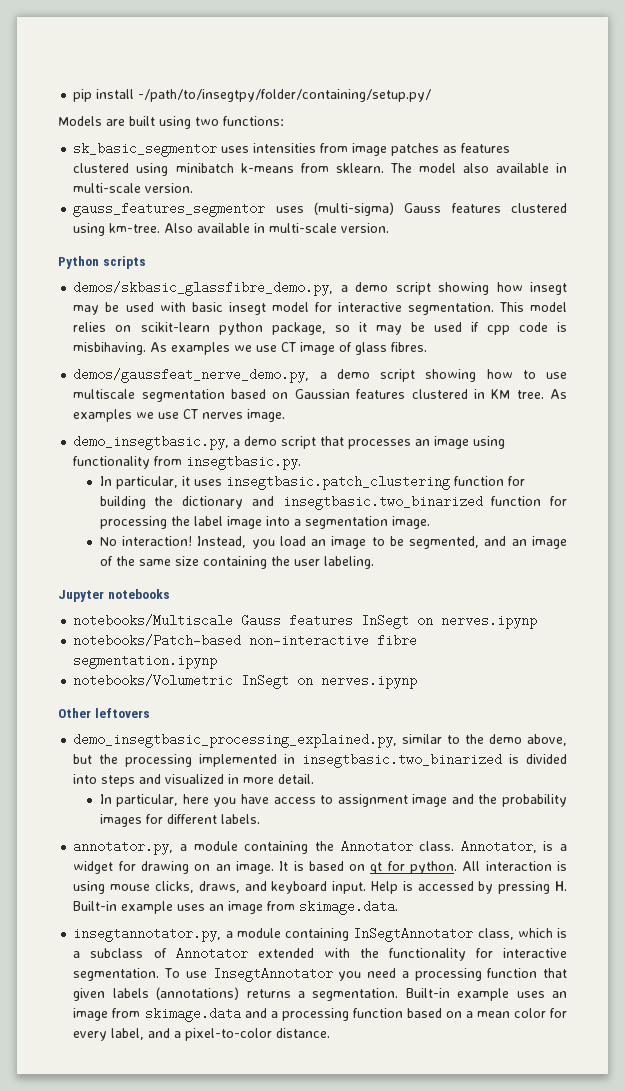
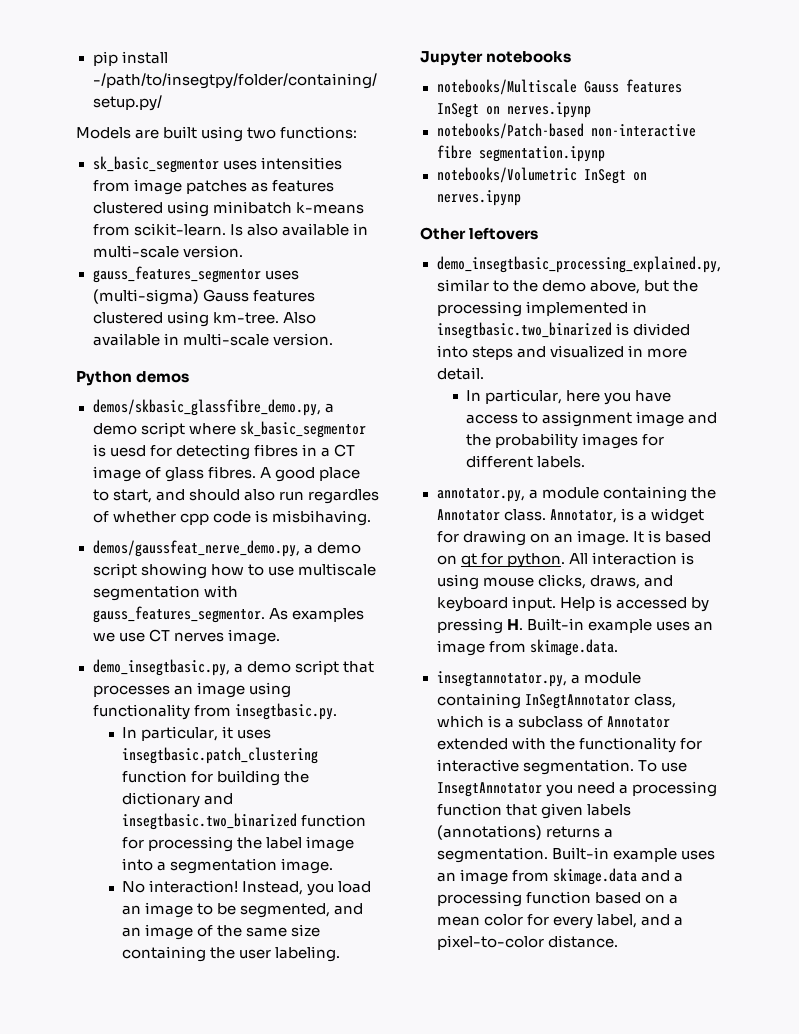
[335,163,456,173] sklearn. The model -> [133,223,243,236] scikit-learn. Is
[102,256,146,269] scripts -> [136,371,190,383] demos
[438,282,567,295] [73,302,567,315] [73,322,568,335] [73,342,278,355] showing how insegt may be used with basic insegt model for interactive segmentation. This model relies on scikit-learn python package, so it may be used if cpp code is misbihaving. As examples we use -> [188,421,366,438] [92,444,330,460] where sk_basic_segmentor is uesd for detecting fibres in a
(428, 347) none -> [259,467,360,482] [92,489,379,504] [92,510,371,526] A good place to start, and should also run regardles of whether cpp code is misbihaving.
[231,389,544,399] based on Gaussian features clustered in KM tree. -> [203,585,238,598] [92,606,265,623] with gauss_features_segmentor.

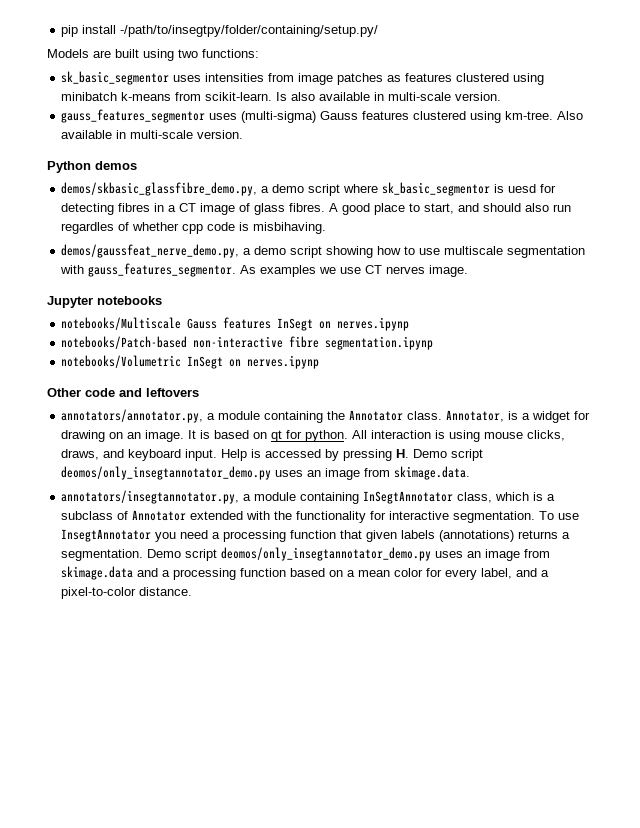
[92,659,374,676] [92,682,291,698] [92,703,337,720] [122,726,272,741] [122,747,319,764] [122,770,310,786] [122,792,234,808] [122,813,367,830] [122,836,355,852] [122,858,334,874] [122,880,372,896] [122,902,364,918] [122,924,321,940] [122,946,341,962] // demo_insegtbasic.py, a demo script that processes an image using functionality from insegtbasic.py. // In particular, it uses insegtbasic.patch_clustering function for building the dictionary and insegtbasic.two_binarized function for processing the label image into a segmentation image. // No interaction! Instead, you load an image to be segmented, and an image of the same size containing the user labeling. -> (469, 271) none
(466, 233) none -> [85,388,142,397] code and
[436,256,721,273] [436,279,698,294] [436,301,647,317] [436,322,690,339] [436,345,687,360] [436,367,484,380] [466,389,672,405] [466,411,718,427] [466,433,665,449] [466,455,586,468] [436,488,525,502] demo_insegtbasic_processing_explained.py, similar to the demo above, but the processing implemented in insegtbasic.two_binarized is divided into steps and visualized in more detail. // In particular, here you have access to assignment image and the probability images for different labels. // annotator.py, -> [61,409,204,423] annotators/annotator.py,
[526,618,652,633] Built-in example -> [413,449,484,461] [61,466,272,480] Demo script deomos/only_insegtannotator_demo.py
[436,671,567,687] insegtannotator.py, -> [61,490,240,504] annotators/insegtannotator.py,
[551,847,677,862] Built-in example -> [147,547,432,561] Demo script deomos/only_insegtannotator_demo.py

▸ Task goal
All the lines above must be written out exactly, without a single picture.

▸ Your response
[335,163,456,173] sklearn. The model -> [133,223,243,236] scikit-learn. Is
[102,256,146,269] scripts -> [136,371,190,383] demos
[438,282,567,295] [73,302,567,315] [73,322,568,335] [73,342,278,355] showing how insegt may be used with basic insegt model for interactive segmentation. This model relies on scikit-learn python package, so it may be used if cpp code is misbihaving. As examples we use -> [188,421,366,438] [92,444,330,460] where sk_basic_segmentor is uesd for detecting fibres in a
(428, 347) none -> [259,467,360,482] [92,489,379,504] [92,510,371,526] A good place to start, and should also run regardles of whether cpp code is misbihaving.
[231,389,544,399] based on Gaussian features clustered in KM tree. -> [203,585,238,598] [92,606,265,623] with gauss_features_segmentor.

[92,659,374,676] [92,682,291,698] [92,703,337,720] [122,726,272,741] [122,747,319,764] [122,770,310,786] [122,792,234,808] [122,813,367,830] [122,836,355,852] [122,858,334,874] [122,880,372,896] [122,902,364,918] [122,924,321,940] [122,946,341,962] // demo_insegtbasic.py, a demo script that processes an image using functionality from insegtbasic.py. // In particular, it uses insegtbasic.patch_clustering function for building the dictionary and insegtbasic.two_binarized function for processing the label image into a segmentation image. // No interaction! Instead, you load an image to be segmented, and an image of the same size containing the user labeling. -> (469, 271) none
(466, 233) none -> [85,388,142,397] code and
[436,256,721,273] [436,279,698,294] [436,301,647,317] [436,322,690,339] [436,345,687,360] [436,367,484,380] [466,389,672,405] [466,411,718,427] [466,433,665,449] [466,455,586,468] [436,488,525,502] demo_insegtbasic_processing_explained.py, similar to the demo above, but the processing implemented in insegtbasic.two_binarized is divided into steps and visualized in more detail. // In particular, here you have access to assignment image and the probability images for different labels. // annotator.py, -> [61,409,204,423] annotators/annotator.py,
[526,618,652,633] Built-in example -> [413,449,484,461] [61,466,272,480] Demo script deomos/only_insegtannotator_demo.py
[436,671,567,687] insegtannotator.py, -> [61,490,240,504] annotators/insegtannotator.py,
[551,847,677,862] Built-in example -> [147,547,432,561] Demo script deomos/only_insegtannotator_demo.py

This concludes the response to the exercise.